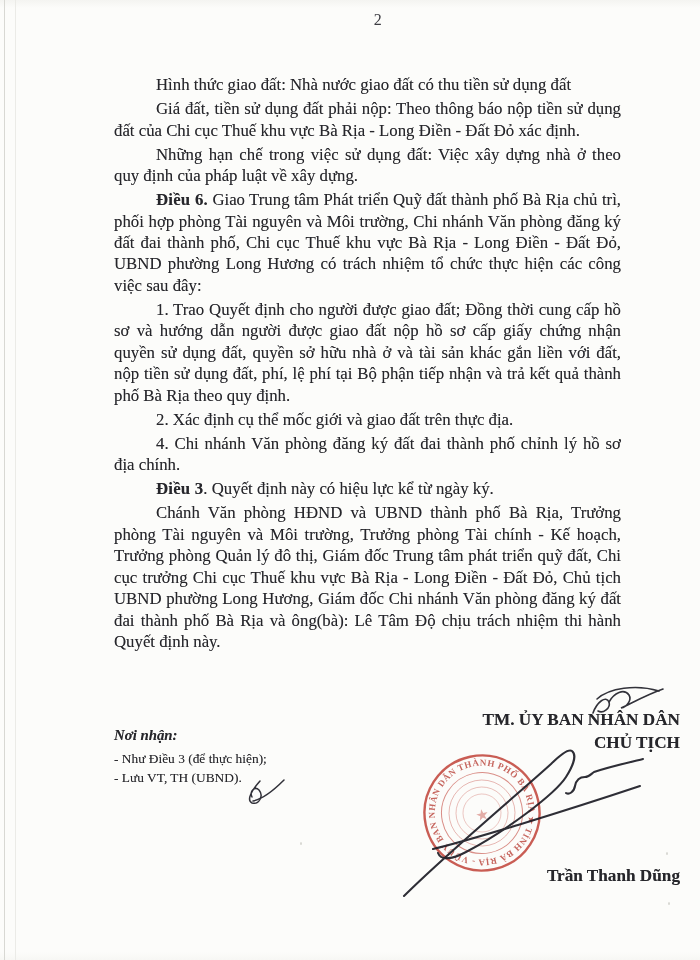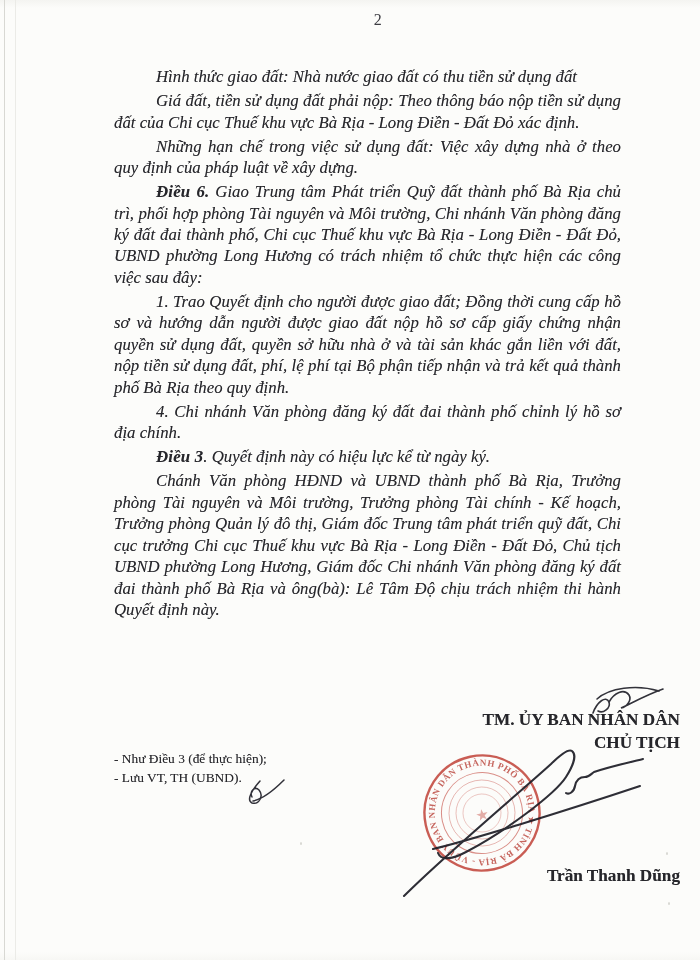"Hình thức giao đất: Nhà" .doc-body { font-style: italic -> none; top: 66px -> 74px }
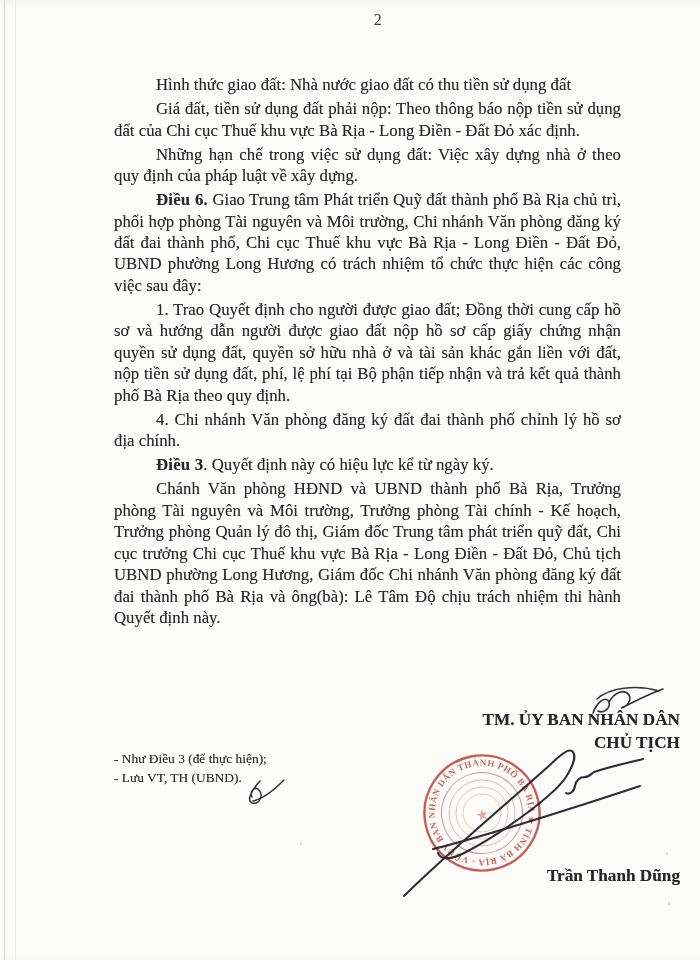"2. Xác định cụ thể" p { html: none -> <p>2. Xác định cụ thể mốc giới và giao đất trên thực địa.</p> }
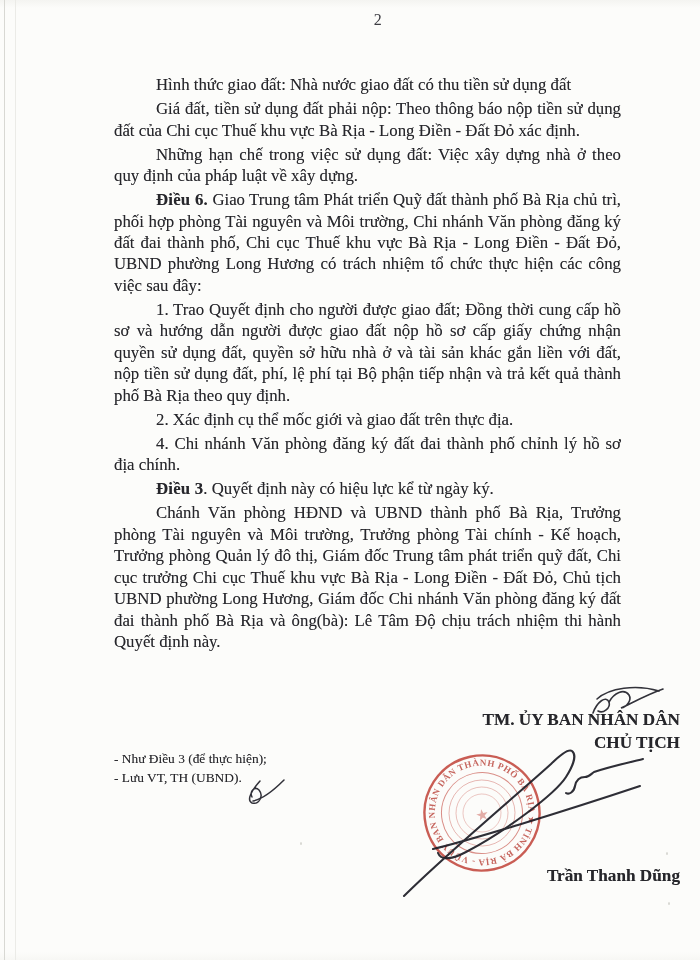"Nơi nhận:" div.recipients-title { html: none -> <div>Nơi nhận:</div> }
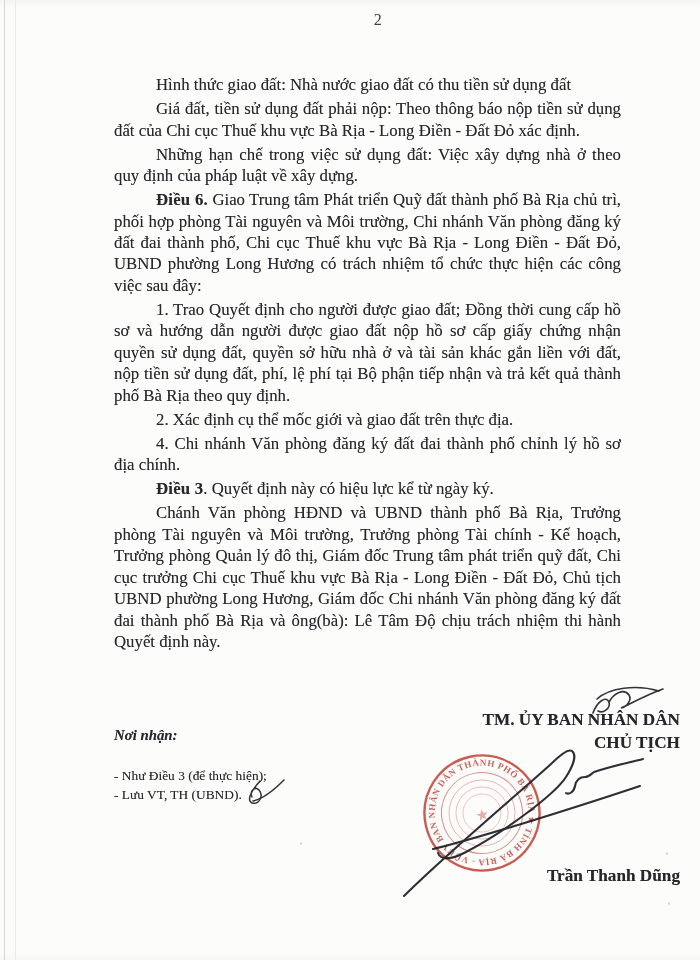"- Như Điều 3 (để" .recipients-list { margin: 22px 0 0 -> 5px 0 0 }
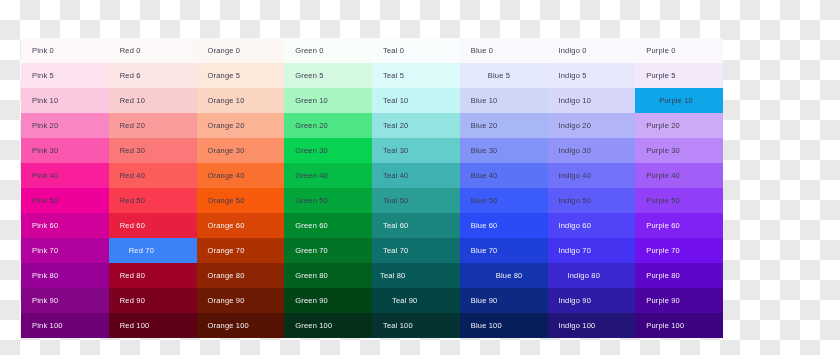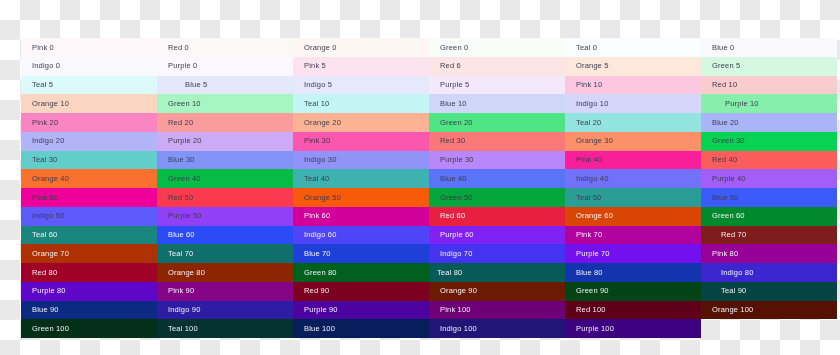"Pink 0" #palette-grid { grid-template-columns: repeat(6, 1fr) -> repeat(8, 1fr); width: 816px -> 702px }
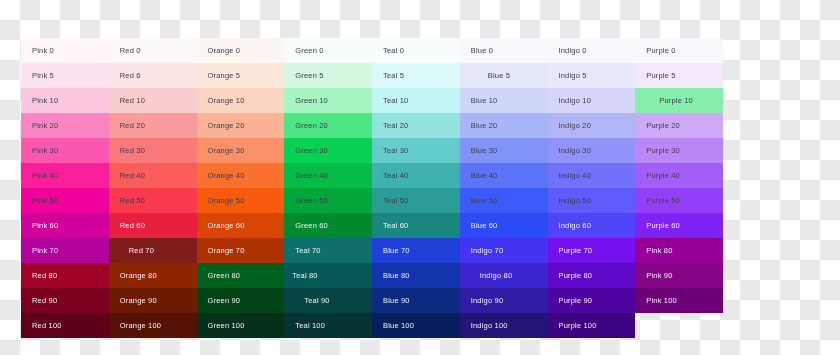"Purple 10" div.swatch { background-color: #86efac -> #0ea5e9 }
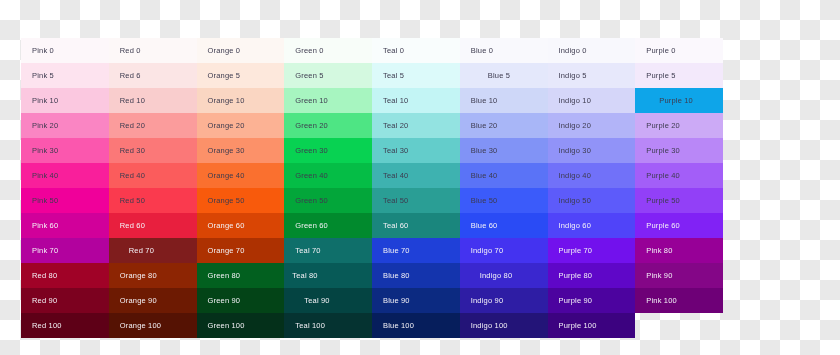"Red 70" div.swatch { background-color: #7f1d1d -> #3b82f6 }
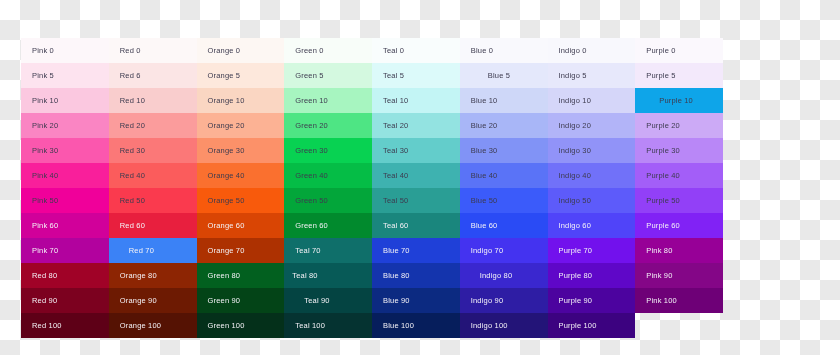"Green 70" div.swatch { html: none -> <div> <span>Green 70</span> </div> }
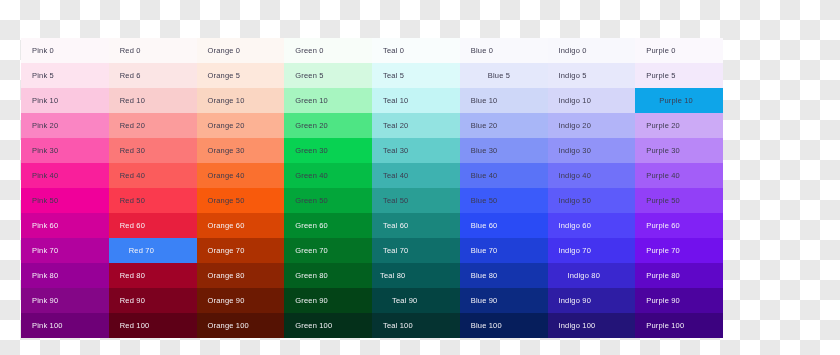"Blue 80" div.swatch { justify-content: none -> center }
════════
**Assignment**
Give the material again exactly as it is, but keep the pictures out.

**Answer box**
"Hình thức giao đất: Nhà" .doc-body { font-style: italic -> none; top: 66px -> 74px }
"2. Xác định cụ thể" p { html: none -> <p>2. Xác định cụ thể mốc giới và giao đất trên thực địa.</p> }
"Nơi nhận:" div.recipients-title { html: none -> <div>Nơi nhận:</div> }
"- Như Điều 3 (để" .recipients-list { margin: 22px 0 0 -> 5px 0 0 }
"Pink 0" #palette-grid { grid-template-columns: repeat(6, 1fr) -> repeat(8, 1fr); width: 816px -> 702px }
"Purple 10" div.swatch { background-color: #86efac -> #0ea5e9 }
"Red 70" div.swatch { background-color: #7f1d1d -> #3b82f6 }
"Green 70" div.swatch { html: none -> <div> <span>Green 70</span> </div> }
"Blue 80" div.swatch { justify-content: none -> center }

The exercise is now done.